Monday, July 18, 2011

IMF’s $1.8 billion tranche deferred for pakistan

To lose one parent may be regarded as a misfortune, to lose both looks like carelessness.” Well, Pakistan has now lost its third State Bank governor in three years and it looks like nothing but incompetence on the part of the government. Shahid Kardar confirmed in an interview that he had handed in his resignation but said he would only explain his reasons once the resignation has been accepted. His predecessor, Salim Raza, had officially quit for personal reasons but reportedly he was extremely unhappy with the government’s attempts to curtail the central bank’s independence.
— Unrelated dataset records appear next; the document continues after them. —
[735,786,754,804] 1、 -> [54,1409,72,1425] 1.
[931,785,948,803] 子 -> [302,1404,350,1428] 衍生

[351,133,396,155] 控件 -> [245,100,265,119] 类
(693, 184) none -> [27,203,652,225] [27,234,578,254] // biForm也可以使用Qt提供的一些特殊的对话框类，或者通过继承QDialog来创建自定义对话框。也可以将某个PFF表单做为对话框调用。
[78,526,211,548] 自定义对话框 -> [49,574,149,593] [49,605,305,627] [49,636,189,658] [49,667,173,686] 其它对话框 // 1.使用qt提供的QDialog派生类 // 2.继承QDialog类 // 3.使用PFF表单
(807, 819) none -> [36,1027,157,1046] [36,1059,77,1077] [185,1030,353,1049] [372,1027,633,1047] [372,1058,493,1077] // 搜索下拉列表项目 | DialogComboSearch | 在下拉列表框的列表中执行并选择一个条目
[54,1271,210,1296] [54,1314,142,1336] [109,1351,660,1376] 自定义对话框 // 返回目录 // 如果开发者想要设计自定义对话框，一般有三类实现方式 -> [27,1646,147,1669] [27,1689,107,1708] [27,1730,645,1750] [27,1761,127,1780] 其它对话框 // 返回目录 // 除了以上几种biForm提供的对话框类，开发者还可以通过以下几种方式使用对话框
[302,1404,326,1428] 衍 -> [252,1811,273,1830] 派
Mr Kardar, it is believed, does not want to agree to printing more money to meet the government’s demand for increased expenditures and to meet financial obligations (one report suggests that part of this may have to do with extending the allocation for the Benazir Income Support Programme).
Mr Kardar’s stance is correct for reasons related both to finance and governance. Inflation is well above double digits and printing more money will only exacerbate matters. Rather than meeting its debt obligations by raising revenue, the government has preferred to just print more currency. A state bank governor who refuses to exercise that option could force the government to improve its tax collection and eliminate untargeted subsidies.
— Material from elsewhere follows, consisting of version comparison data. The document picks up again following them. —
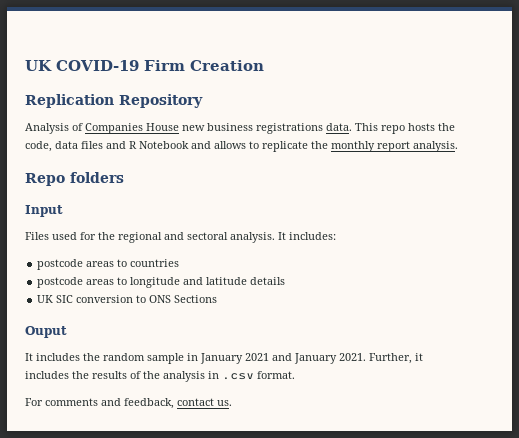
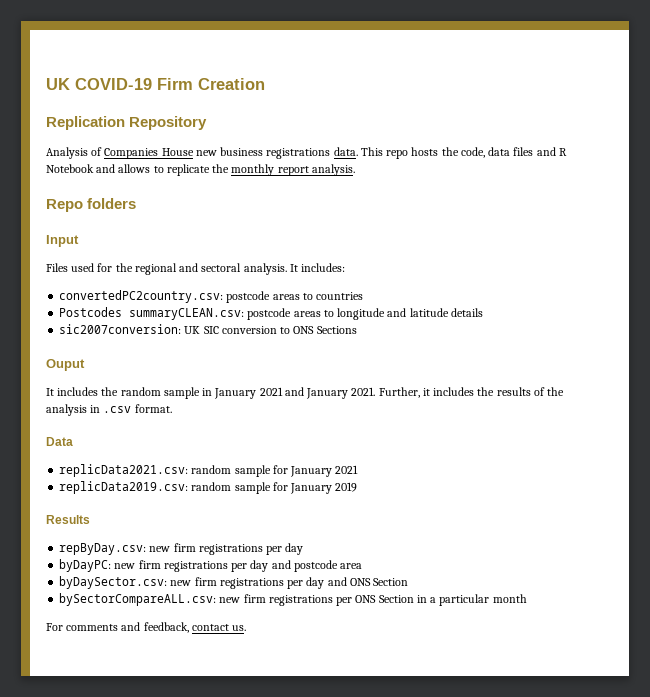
(336, 236) none -> [59,290,224,303] convertedPC2country.csv:
(180, 263) none -> [59,307,245,320] Postcodes summaryCLEAN.csv:
(286, 281) none -> [59,324,182,334] sic2007conversion:
(295, 375) none -> [46,437,73,446] [59,464,359,477] [59,481,358,494] [46,515,90,524] [59,543,304,555] [59,559,363,572] [59,576,409,589] [59,593,527,606] // Data // replicData2021.csv: random sample for January 2021 // replicData2019.csv: random sample for January 2019 // Results // repByDay.csv: new firm registrations per day // byDayPC: new firm registrations per day and postcode area // byDaySector.csv: new firm registrations per day and ONS Section // bySectorCompareALL.csv: new firm registrations per ONS Section in a particular month

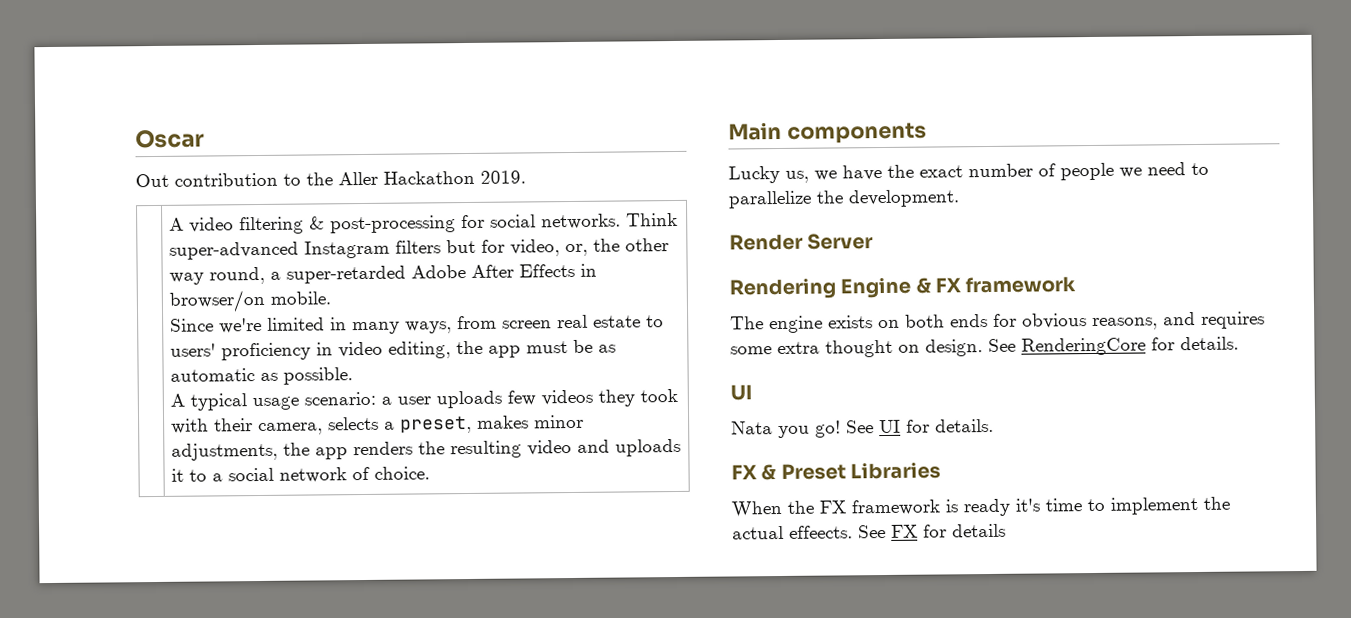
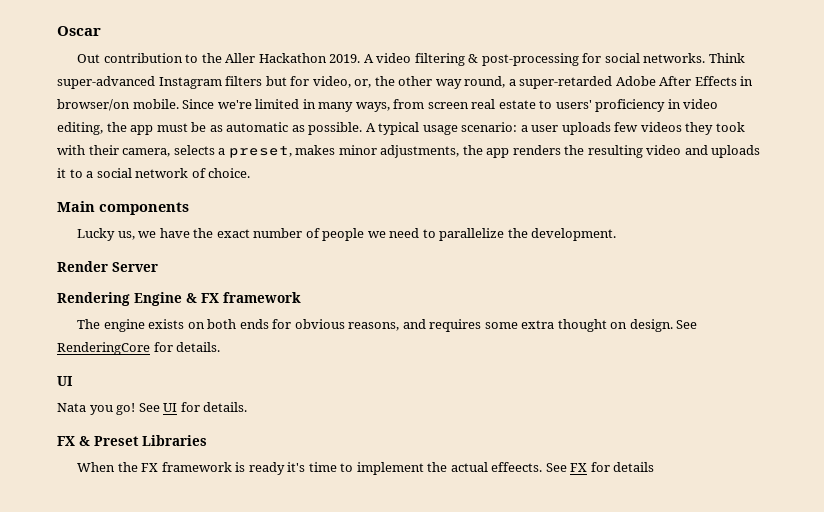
(526, 177) // | -> (361, 58) none
(331, 298) // -> (179, 104) none
(353, 376) // -> (363, 128) none

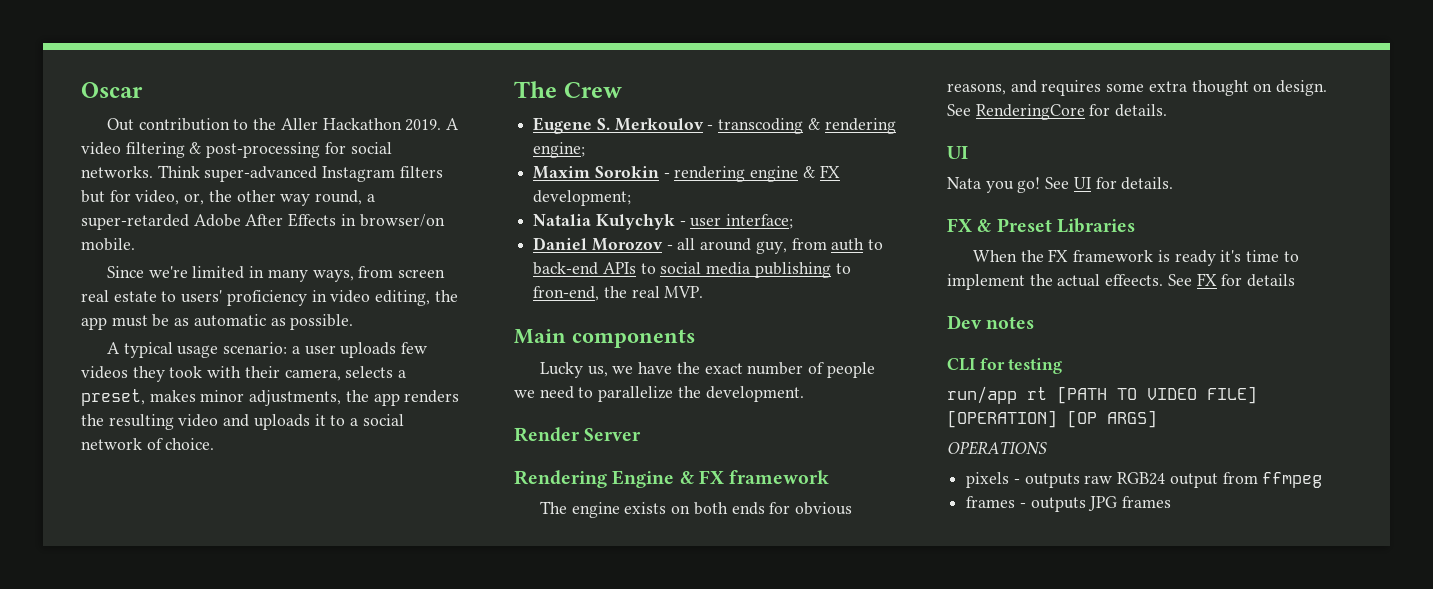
(179, 104) none -> (135, 244) //
(363, 128) none -> (354, 322) //
(251, 173) none -> [514,81,622,98] [533,117,896,134] [533,142,586,158] [533,165,840,182] [533,190,632,206] [533,214,794,230] [533,237,884,254] [533,262,851,278] [533,286,704,301] // The Crew // Eugene S. Merkoulov - transcoding & rendering engine; // Maxim Sorokin - rendering engine & FX development; // Natalia Kulychyk - user interface; // Daniel Morozov - all around guy, from auth to back-end APIs to social media publishing to fron-end, the real MVP.
(655, 467) none -> [947,315,1035,329] [947,358,1063,374] [947,386,1257,404] [947,410,1157,428] [947,441,1047,455] [966,472,1323,488] [966,496,1172,512] // Dev notes // CLI for testing // run/app rt [PATH TO VIDEO FILE] [OPERATION] [OP ARGS] // OPERATIONS // pixels - outputs raw RGB24 output from ffmpeg // frames - outputs JPG frames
IMF has been steadfast on its stance and succeeded pressing Pakistan to meet its conditions for levying tax on the agriculture sector, enhance energy price and ensure implementation of GST.
The government had set October 1, 2010 as the new deadline to overhaul the sales tax regime after failing to implement Value Added Tax on July 1, 2010. “IMF had also indicated the conditions for release of last tranche of $1.85 billion bailout package for Pakistan would be tougher,” Shakeel Ahmad member Karachi Chamber of Commerce and Industry said.
Ahmad added that the IMF would likely put a proposal before Pakistan that surplus cash crops would be kept under the IMF supervision. “This will be done in case Pakistan fails to follow the dictation of IMF for levying different types of taxes and increase cost of utilities,” he explained, Pakistan will start paying $8 billion loan by 2012 and the process will continue till the next three years.
The IMF had delayed the three meetings on the request of the Pakistani government as officials wanted to present final figures instead of relying on provisional statistics.
He said due to the continuous energy price hike, IMF agreed for releasing funds otherwise donor would stop releasing remaining loan amount besides it was determined to start audit of the loans accounts.
He said the Pakistani side would likely request for another loan of $4 billion on a short-term basis in order to repay interest amount on loans.
“The rulers, at the behest of the IMF, reviewed the domestic economy on many occasions by levying taxes—and in case of failure—the IMF would impose tougher conditions for the release of loans,” Ahmad maintained. He expressed surprised that Pakistani team, “headed by Federal Finance Minister Abdul Hafeez Shaikh is without governor of the SBP.”
The IMF has sought amendments to the State Bank of Pakistan Act in order to provide the central bank with operational independence.
By November 2009, in 52 years after independence the country was indebted under foreign loans to the tune of Rs 3,000 billion. The IMF wants Pakistan to raise tax revenue from the present 10 percent of gross domestic product (GDP) to 15 percent by 2013, which could spell trouble for country’s economy.
The country’s foreign debt now stood at Rs 6,200 billion and in only two years 2008-09 alone, they have swelled to Rs 9,500 billion. The talks for the sixth review would be quite delicate as the government had not only breached the budget deficit target and central bank borrowing ceilings but was also unable to demonstrate any concrete development on the reformed General Sales Tax (GST) system aimed at abolishing all tax exemptions extended on political grounds.